28 NOTE 14 Transformations that introduce a speculative read of a potentially
shared memory location may not preserve the semantics of the program as defined
in this standard, since they potentially introduce a data race. However, they
are typically valid in the context of an optimizing compiler that targets a
specific machine with well-defined semantics for data races. They would be
invalid for a hypothetical machine that is not tolerant of races or provides
hardware race detection.


So for TSan we'd allow hoisting only after TSan instrumentation, and for
Helgrind we'd ask them to handle load-load-cmov combo as only consuming one of
the loads?


I think the other optimizations from comment #8 introduce racing loads more
rarely in practice, because they are limited to non-trapping accesses.

[Bug sanitizer/110799] [tsan] False positive due to -fhoist-adjacent-loads

[rguenth at gcc dot gnu.org]

https://gcc.gnu.org/bugzilla/show_bug.cgi?id=110799

Richard Biener <rguenth at gcc dot gnu.org> changed:

           What    |Removed                     |Added
----------------------------------------------------------------------------
   Last reconfirmed|                            |2023-07-31
             Status|UNCONFIRMED                 |NEW
     Ever confirmed|0                           |1

--- Comment #17 from Richard Biener <rguenth at gcc dot gnu.org> ---
(In reply to Alexander Monakov from comment #16)
> In C11 and C++11 the issue of compiler-introduced racing loads is discussed
> as follows (5.1.2.4 Multi-threaded executions and data races in C11):
> 
> 28 NOTE 14 Transformations that introduce a speculative read of a
> potentially shared memory location may not preserve the semantics of the
> program as defined in this standard, since they potentially introduce a data
> race.
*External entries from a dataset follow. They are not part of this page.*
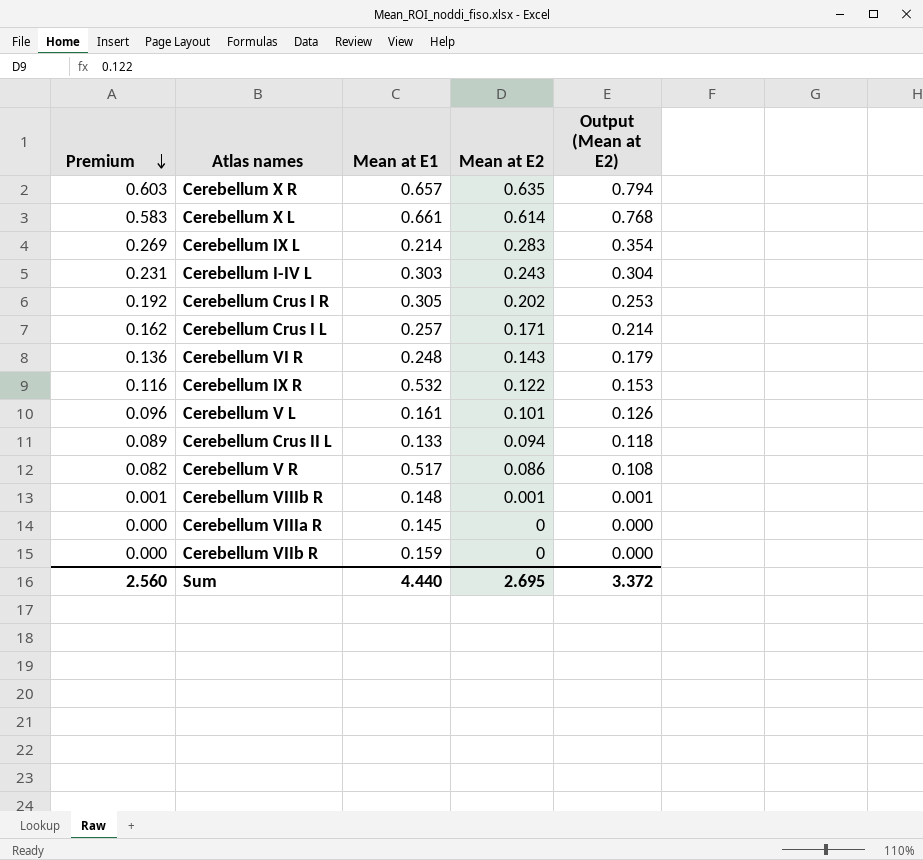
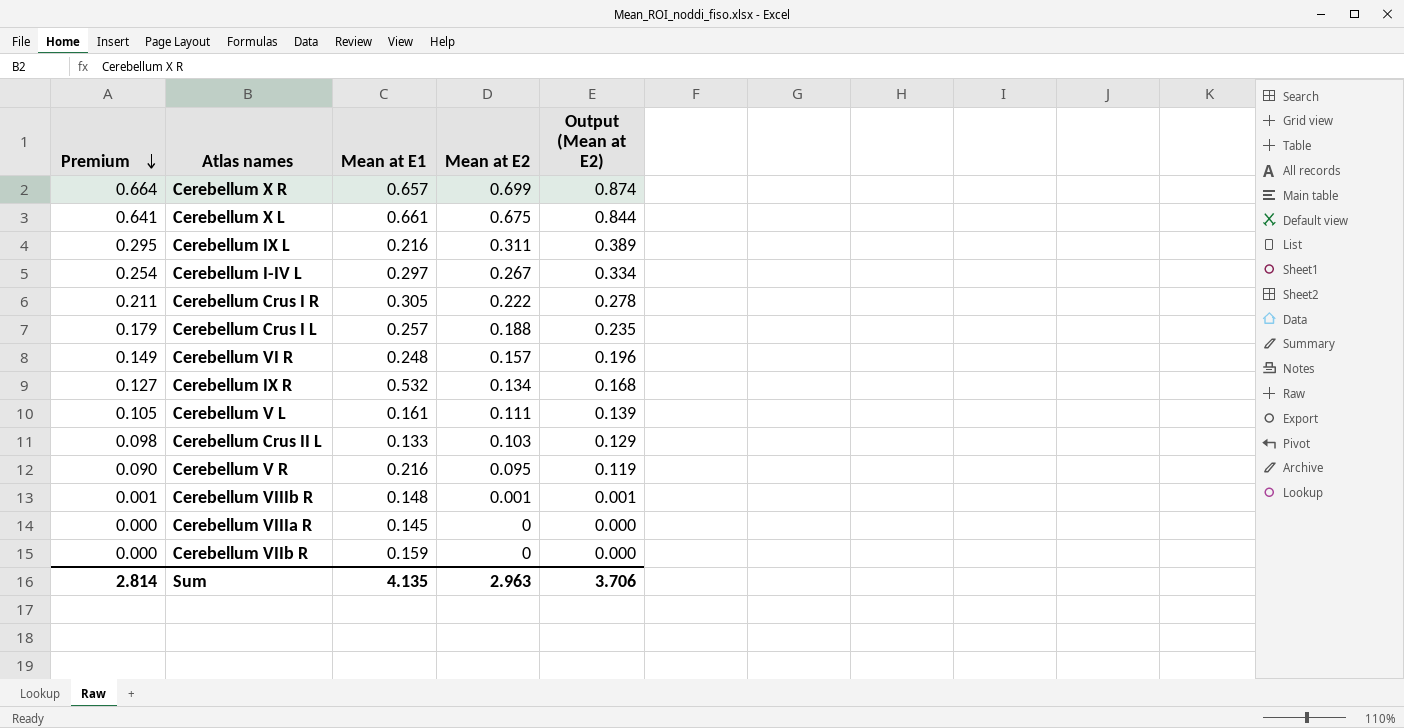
Cerebellum X R | Premium: 0.603 -> 0.664
Cerebellum X R | Mean at E2: 0.635 -> 0.699
Cerebellum X R | Output (Mean at E2): 0.794 -> 0.874
Cerebellum X L | Premium: 0.583 -> 0.641
Cerebellum X L | Mean at E2: 0.614 -> 0.675
Cerebellum X L | Output (Mean at E2): 0.768 -> 0.844
Cerebellum IX L | Premium: 0.269 -> 0.295
Cerebellum IX L | Mean at E1: 0.214 -> 0.216
Cerebellum IX L | Mean at E2: 0.283 -> 0.311
Cerebellum IX L | Output (Mean at E2): 0.354 -> 0.389
Cerebellum I-IV L | Premium: 0.231 -> 0.254
Cerebellum I-IV L | Mean at E1: 0.303 -> 0.297
Cerebellum I-IV L | Mean at E2: 0.243 -> 0.267
Cerebellum I-IV L | Output (Mean at E2): 0.304 -> 0.334
Cerebellum Crus I R | Premium: 0.192 -> 0.211
Cerebellum Crus I R | Mean at E2: 0.202 -> 0.222
Cerebellum Crus I R | Output (Mean at E2): 0.253 -> 0.278
Cerebellum Crus I L | Premium: 0.162 -> 0.179
Cerebellum Crus I L | Mean at E2: 0.171 -> 0.188
Cerebellum Crus I L | Output (Mean at E2): 0.214 -> 0.235
Cerebellum VI R | Premium: 0.136 -> 0.149
Cerebellum VI R | Mean at E2: 0.143 -> 0.157
Cerebellum VI R | Output (Mean at E2): 0.179 -> 0.196
Cerebellum IX R | Premium: 0.116 -> 0.127
Cerebellum IX R | Mean at E2: 0.122 -> 0.134
Cerebellum IX R | Output (Mean at E2): 0.153 -> 0.168
Cerebellum V L | Premium: 0.096 -> 0.105
Cerebellum V L | Mean at E2: 0.101 -> 0.111
Cerebellum V L | Output (Mean at E2): 0.126 -> 0.139
Cerebellum Crus II L | Premium: 0.089 -> 0.098
Cerebellum Crus II L | Mean at E2: 0.094 -> 0.103
Cerebellum Crus II L | Output (Mean at E2): 0.118 -> 0.129
Cerebellum V R | Premium: 0.082 -> 0.090
Cerebellum V R | Mean at E1: 0.517 -> 0.216
Cerebellum V R | Mean at E2: 0.086 -> 0.095
Cerebellum V R | Output (Mean at E2): 0.108 -> 0.119
Sum | Premium: 2.560 -> 2.814
Sum | Mean at E1: 4.440 -> 4.135
Sum | Mean at E2: 2.695 -> 2.963
Sum | Output (Mean at E2): 3.372 -> 3.706

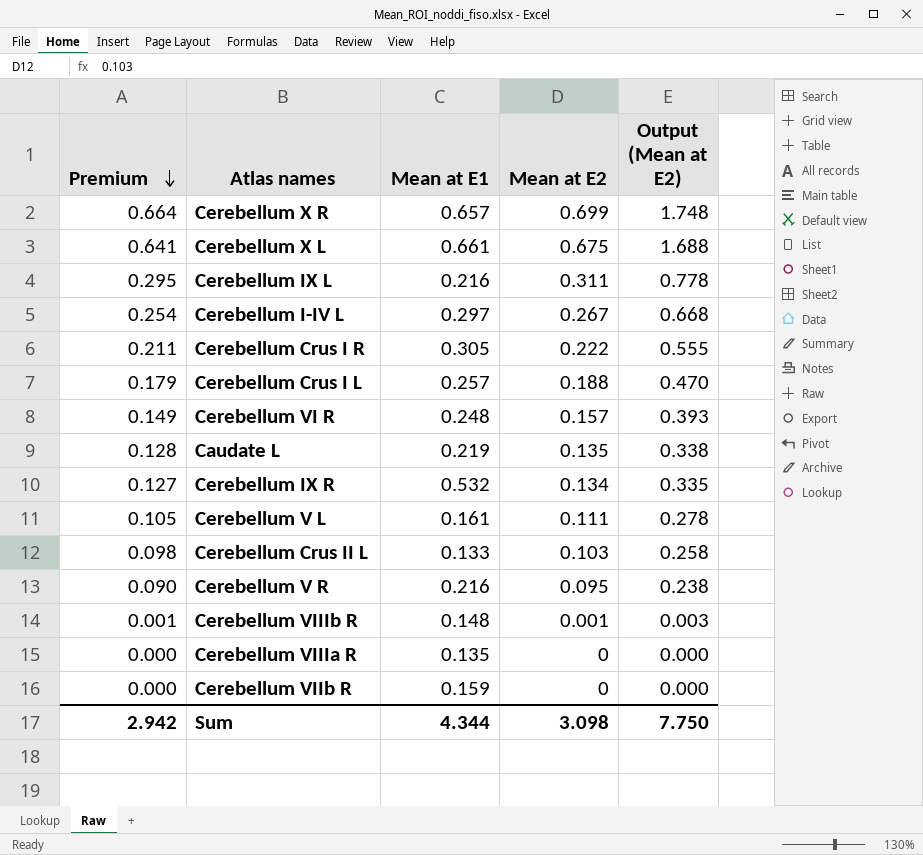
column Output (Mean at E2) | formula: [Mean at E2] * 1.25 -> [Mean at E2] * 2.5
row Caudate L: none -> 0.128 | 0.219 | 0.135 | 0.338
Cerebellum VIIIa R | Mean at E1: 0.145 -> 0.135
Sum | Premium: 2.814 -> 2.942
Sum | Mean at E1: 4.135 -> 4.344
Sum | Mean at E2: 2.963 -> 3.098
Sum | Output (Mean at E2): 3.706 -> 7.750

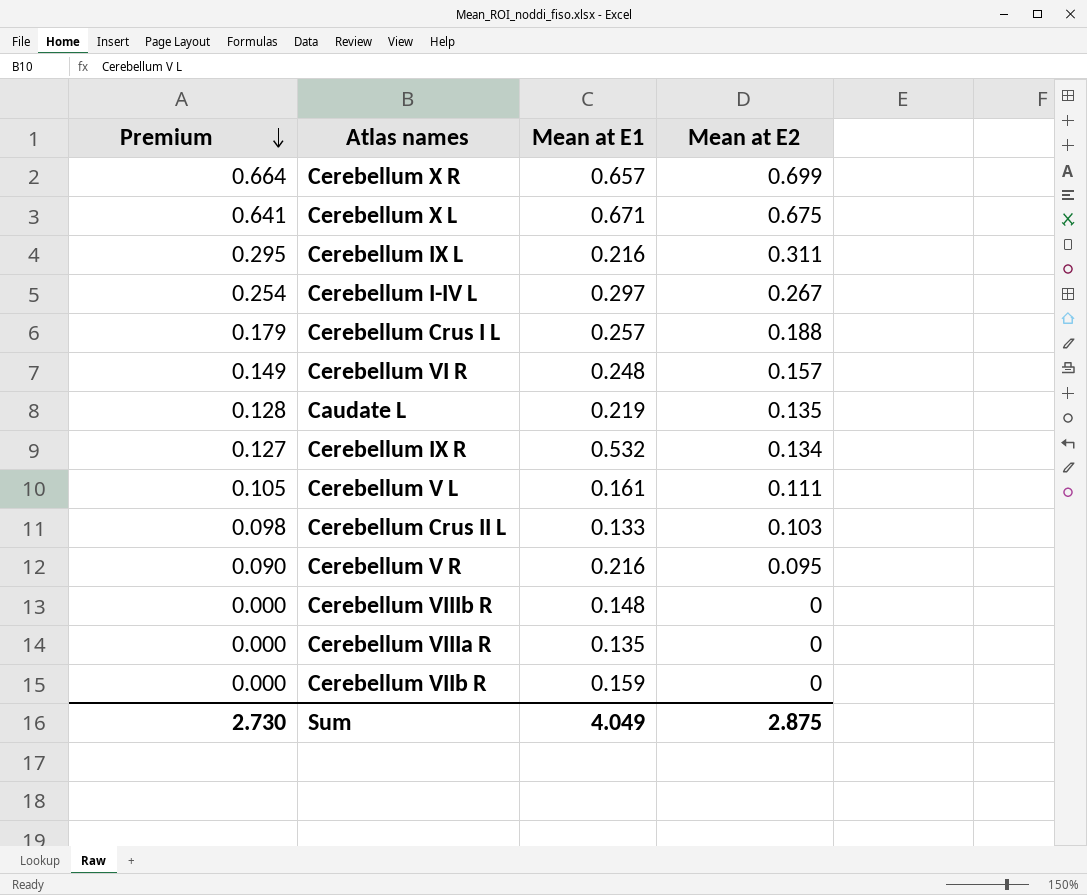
column Output (Mean at E2) | formula: [Mean at E2] * 2.5 -> none
row Cerebellum Crus I R: 0.211 | 0.305 | 0.222 | 0.555 -> none
Cerebellum X L | Mean at E1: 0.661 -> 0.671
Cerebellum VIIIb R | Premium: 0.001 -> 0.000
Cerebellum VIIIb R | Mean at E2: 0.001 -> 0
Sum | Premium: 2.942 -> 2.730
Sum | Mean at E1: 4.344 -> 4.049
Sum | Mean at E2: 3.098 -> 2.875

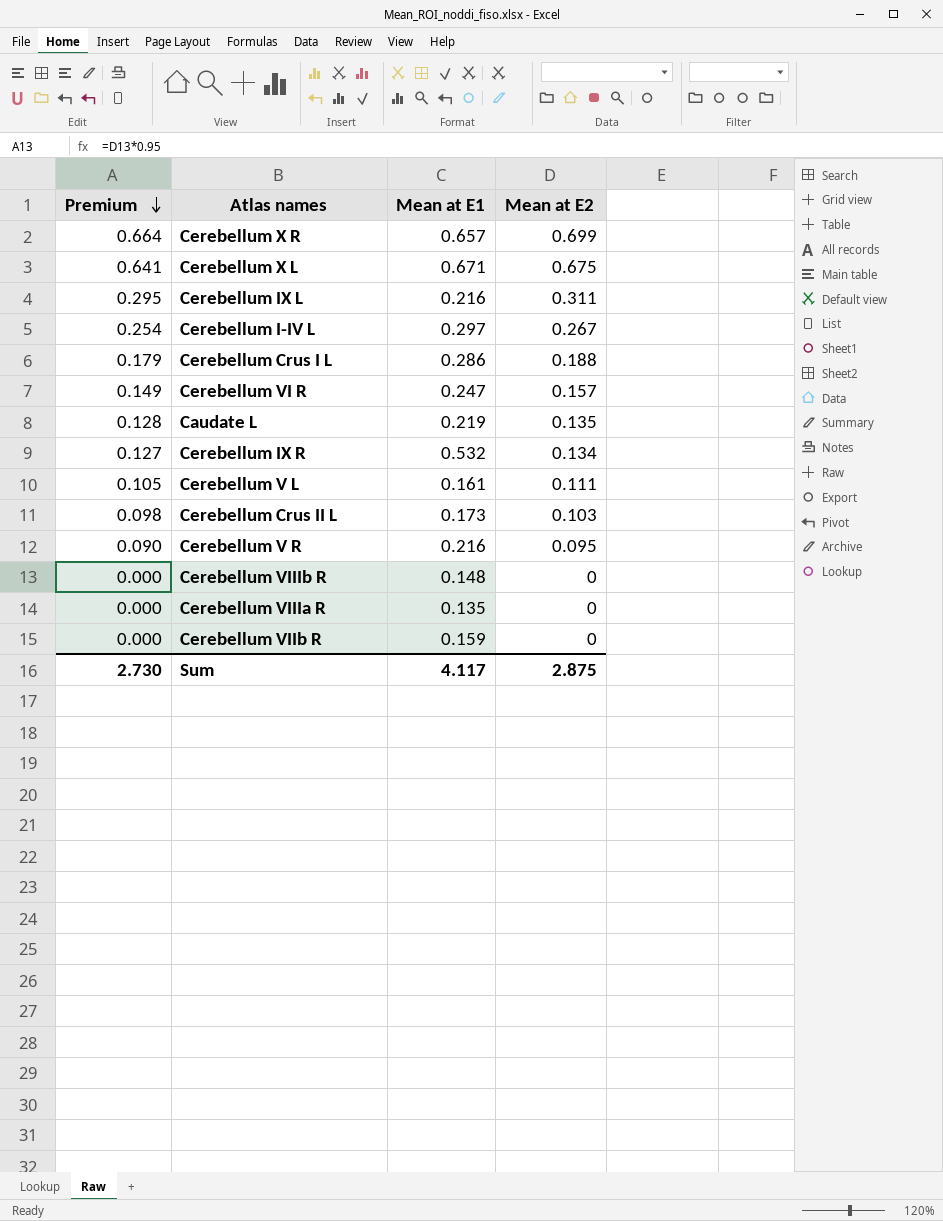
Cerebellum Crus I L | Mean at E1: 0.257 -> 0.286
Cerebellum VI R | Mean at E1: 0.248 -> 0.247
Cerebellum Crus II L | Mean at E1: 0.133 -> 0.173
Sum | Mean at E1: 4.049 -> 4.117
However, they are typically valid in the context of an optimizing
> compiler that targets a specific machine with well-defined semantics for
> data races. They would be invalid for a hypothetical machine that is not
> tolerant of races or provides hardware race detection.
> 
> 
> So for TSan we'd allow hoisting only after TSan instrumentation, and for
> Helgrind we'd ask them to handle load-load-cmov combo as only consuming one
> of the loads?

Yes.  I think for testing optimized code (aka production code) Helgrind
is more useful while TSan could as well be used with -O0.  Note I've
never had the need to use either of them.

> I think the other optimizations from comment #8 introduce racing loads more
> rarely in practice, because they are limited to non-trapping accesses.

Yes, that's true.

Generally with the above note from the standard I wonder if we want to
have an option to control speculating loads (of "global" memory, aka
memory which address possibly escapes to another thread?).